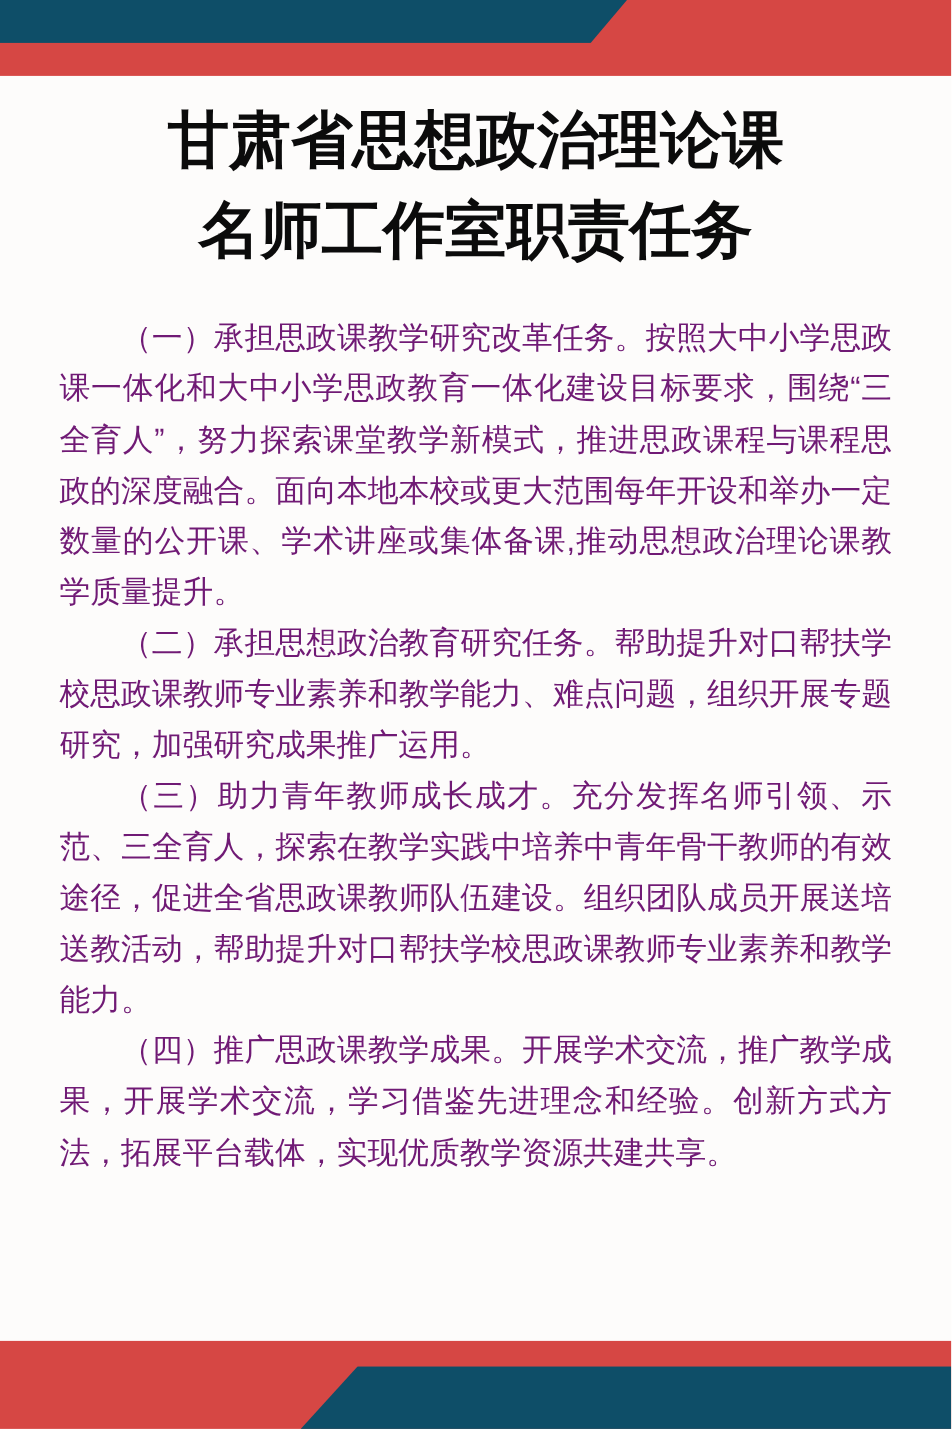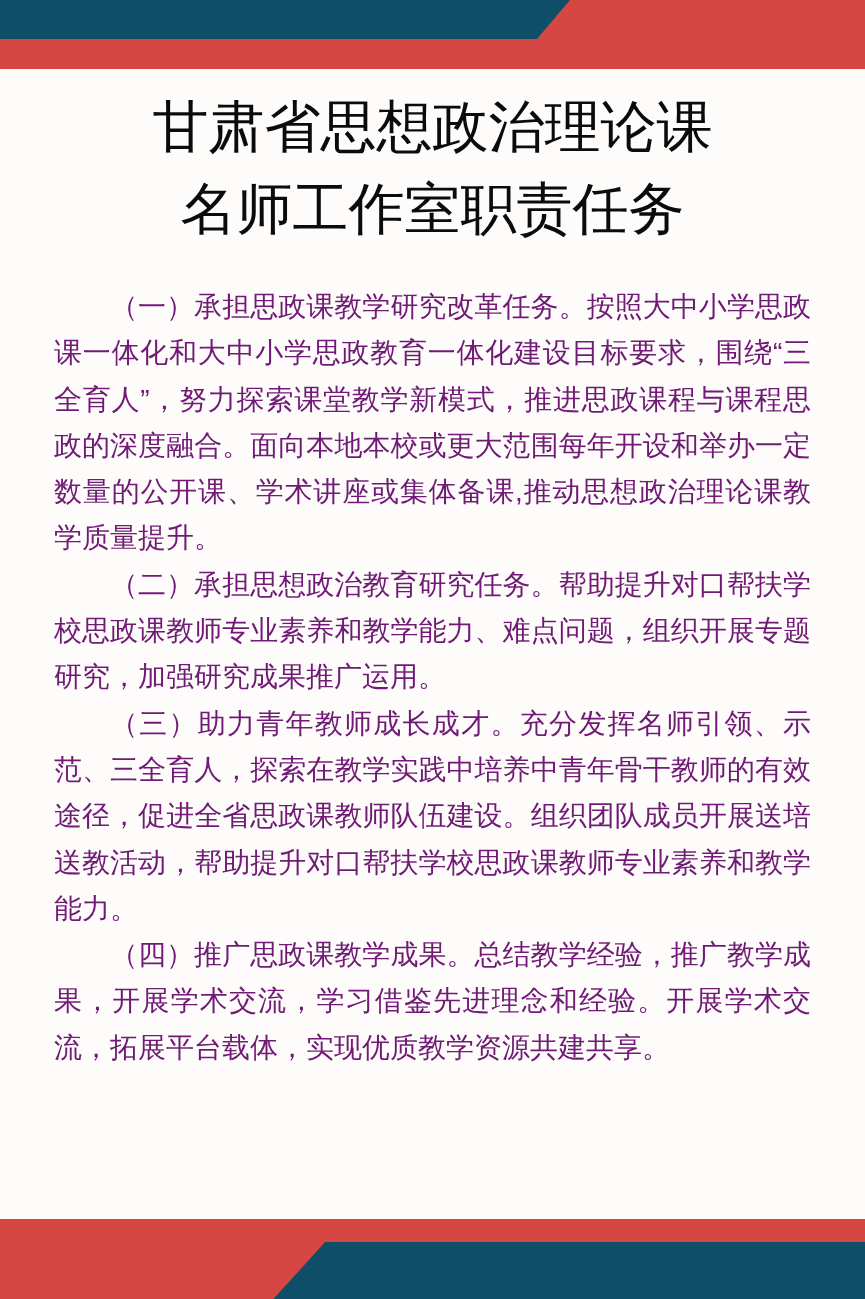--- a/index.html
+++ b/index.html
@@ -51,7 +51,7 @@
     text-align: center;
     font-size: 56px;
     line-height: 82px;
-    font-weight: 400;
+    font-weight: 700;
     color: #0b0b0b;
     letter-spacing: 0;
   }

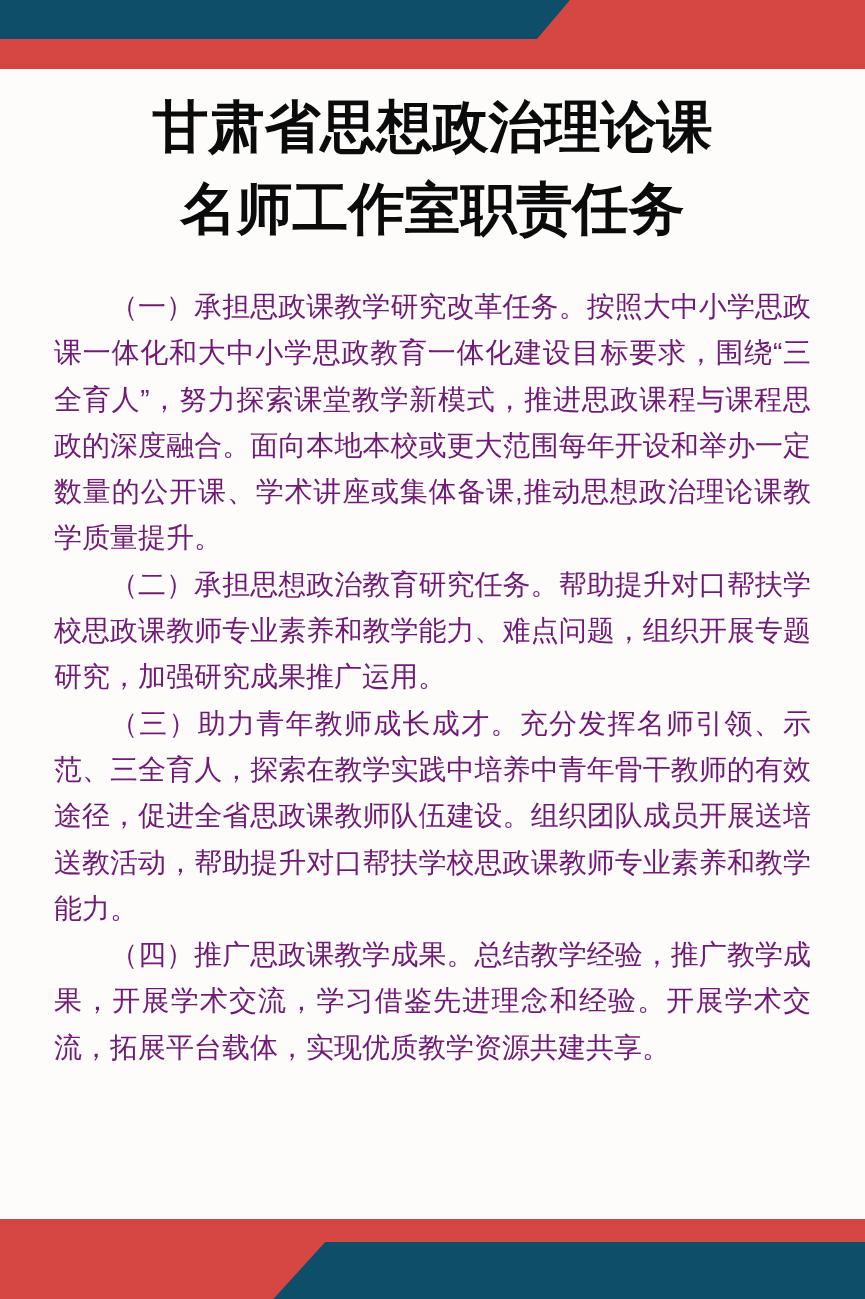--- a/index.html
+++ b/index.html
@@ -90,7 +90,7 @@
     <p>（一）承担思政课教学研究改革任务。按照大中小学思政课一体化和大中小学思政教育一体化建设目标要求，围绕“三全育人”，努力探索课堂教学新模式，推进思政课程与课程思政的深度融合。面向本地本校或更大范围每年开设和举办一定数量的公开课、学术讲座或集体备课,推动思想政治理论课教学质量提升。</p>
     <p>（二）承担思想政治教育研究任务。帮助提升对口帮扶学校思政课教师专业素养和教学能力、难点问题，组织开展专题研究，加强研究成果推广运用。</p>
     <p>（三）助力青年教师成长成才。充分发挥名师引领、示范、三全育人，探索在教学实践中培养中青年骨干教师的有效途径，促进全省思政课教师队伍建设。组织团队成员开展送培送教活动，帮助提升对口帮扶学校思政课教师专业素养和教学能力。</p>
-    <p>（四）推广思政课教学成果。总结教学经验，推广教学成果，开展学术交流，学习借鉴先进理念和经验。开展学术交流，拓展平台载体，实现优质教学资源共建共享。</p>
+    <p>（四）推广思政课教学成果。开展学术交流，推广教学成果，开展学术交流，学习借鉴先进理念和经验。创新方式方法，拓展平台载体，实现优质教学资源共建共享。</p>
   </div>
 
   <div class="bottom-red"></div>

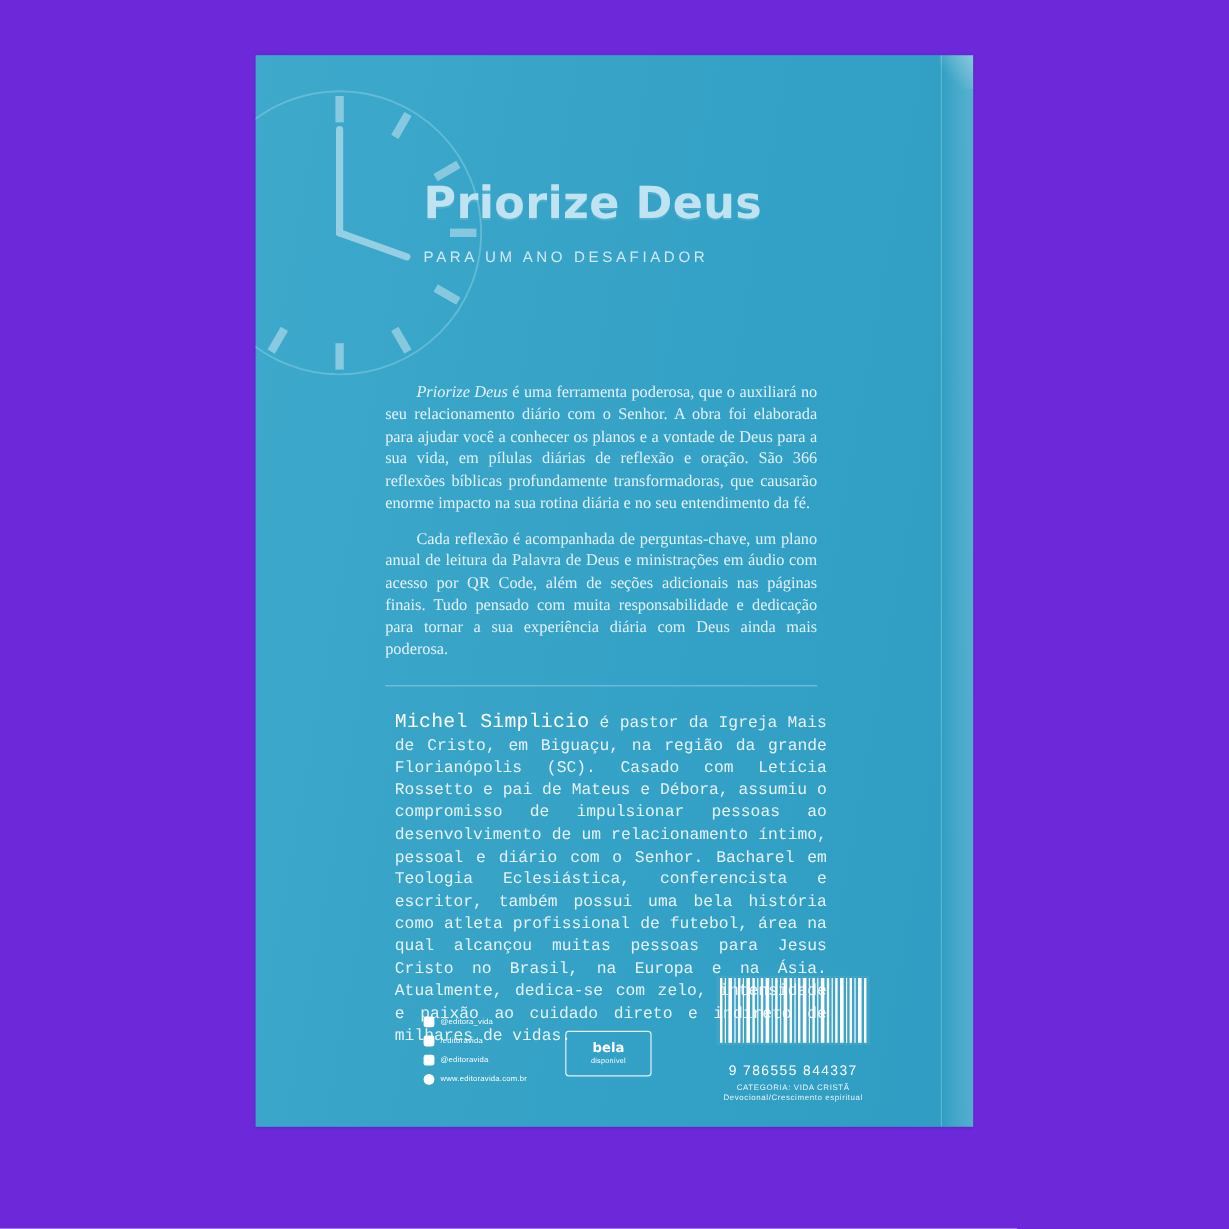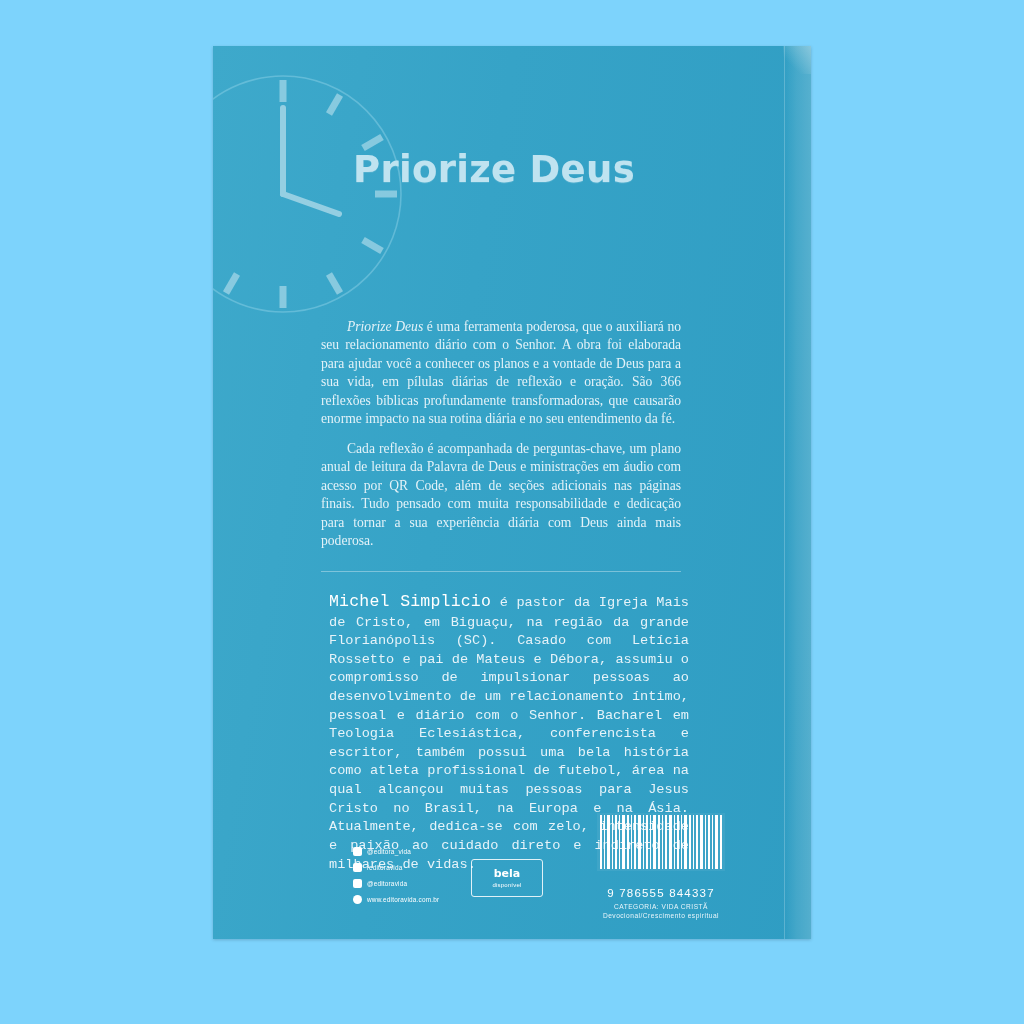--- a/index.html
+++ b/index.html
@@ -18,7 +18,7 @@
     position: relative;
     width: 1024px;
     height: 1024px;
-    background: #7dd3fc;
+    background: #6d28d9;
   }
 
   

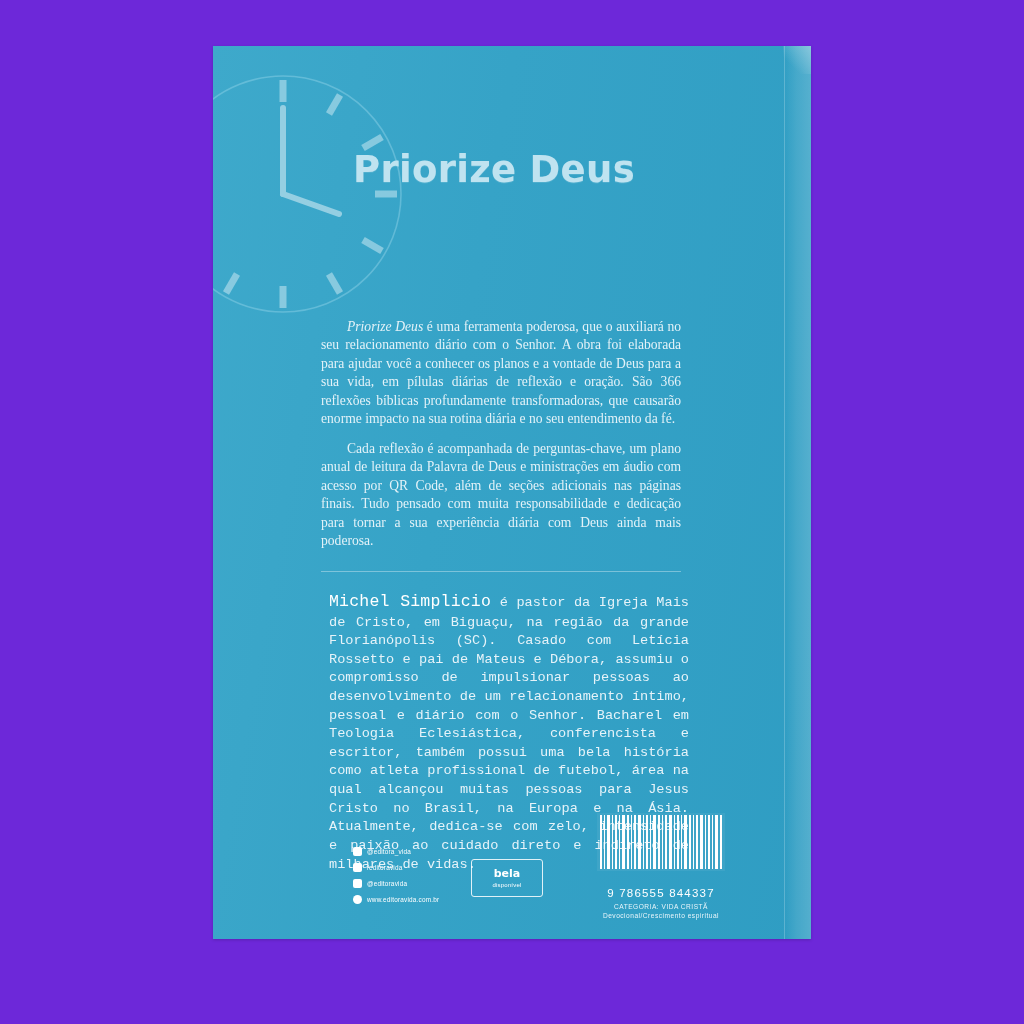--- a/index.html
+++ b/index.html
@@ -285,6 +285,7 @@
     <div class="title-block">
       <h1 class="book-title">Priorize Deus</h1>
       <div class="subtitle">
+        <div>PARA UM ANO DESAFIADOR</div>
       </div>
     </div>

==================================================

• _WHAT YOU NEED TO DO_: Each line above should be written out again unchanged; no images are to be carried over.

• _WRITTEN ANSWER_:
--- a/index.html
+++ b/index.html
@@ -51,7 +51,7 @@
     text-align: center;
     font-size: 56px;
     line-height: 82px;
-    font-weight: 400;
+    font-weight: 700;
     color: #0b0b0b;
     letter-spacing: 0;
   }

--- a/index.html
+++ b/index.html
@@ -90,7 +90,7 @@
     <p>（一）承担思政课教学研究改革任务。按照大中小学思政课一体化和大中小学思政教育一体化建设目标要求，围绕“三全育人”，努力探索课堂教学新模式，推进思政课程与课程思政的深度融合。面向本地本校或更大范围每年开设和举办一定数量的公开课、学术讲座或集体备课,推动思想政治理论课教学质量提升。</p>
     <p>（二）承担思想政治教育研究任务。帮助提升对口帮扶学校思政课教师专业素养和教学能力、难点问题，组织开展专题研究，加强研究成果推广运用。</p>
     <p>（三）助力青年教师成长成才。充分发挥名师引领、示范、三全育人，探索在教学实践中培养中青年骨干教师的有效途径，促进全省思政课教师队伍建设。组织团队成员开展送培送教活动，帮助提升对口帮扶学校思政课教师专业素养和教学能力。</p>
-    <p>（四）推广思政课教学成果。总结教学经验，推广教学成果，开展学术交流，学习借鉴先进理念和经验。开展学术交流，拓展平台载体，实现优质教学资源共建共享。</p>
+    <p>（四）推广思政课教学成果。开展学术交流，推广教学成果，开展学术交流，学习借鉴先进理念和经验。创新方式方法，拓展平台载体，实现优质教学资源共建共享。</p>
   </div>
 
   <div class="bottom-red"></div>

--- a/index.html
+++ b/index.html
@@ -18,7 +18,7 @@
     position: relative;
     width: 1024px;
     height: 1024px;
-    background: #7dd3fc;
+    background: #6d28d9;
   }
 
   

--- a/index.html
+++ b/index.html
@@ -285,6 +285,7 @@
     <div class="title-block">
       <h1 class="book-title">Priorize Deus</h1>
       <div class="subtitle">
+        <div>PARA UM ANO DESAFIADOR</div>
       </div>
     </div>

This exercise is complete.